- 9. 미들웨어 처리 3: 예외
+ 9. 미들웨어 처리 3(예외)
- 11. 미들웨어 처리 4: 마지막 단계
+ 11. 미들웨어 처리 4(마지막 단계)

==

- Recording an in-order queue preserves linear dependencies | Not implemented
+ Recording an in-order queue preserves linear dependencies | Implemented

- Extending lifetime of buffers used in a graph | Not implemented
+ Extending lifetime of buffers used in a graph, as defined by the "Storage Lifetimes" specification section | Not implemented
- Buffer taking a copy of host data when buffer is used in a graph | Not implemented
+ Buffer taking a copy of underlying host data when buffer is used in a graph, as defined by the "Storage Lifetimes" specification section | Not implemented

● **To do**:
Take the listing above and repeat exactly the lines from the one containing "- 9. 미들웨어 처리 3: 예외" through the one containing "처리 4(마지막 단계)", both included.

● **Task output**:
- 9. 미들웨어 처리 3: 예외
+ 9. 미들웨어 처리 3(예외)
- 11. 미들웨어 처리 4: 마지막 단계
+ 11. 미들웨어 처리 4(마지막 단계)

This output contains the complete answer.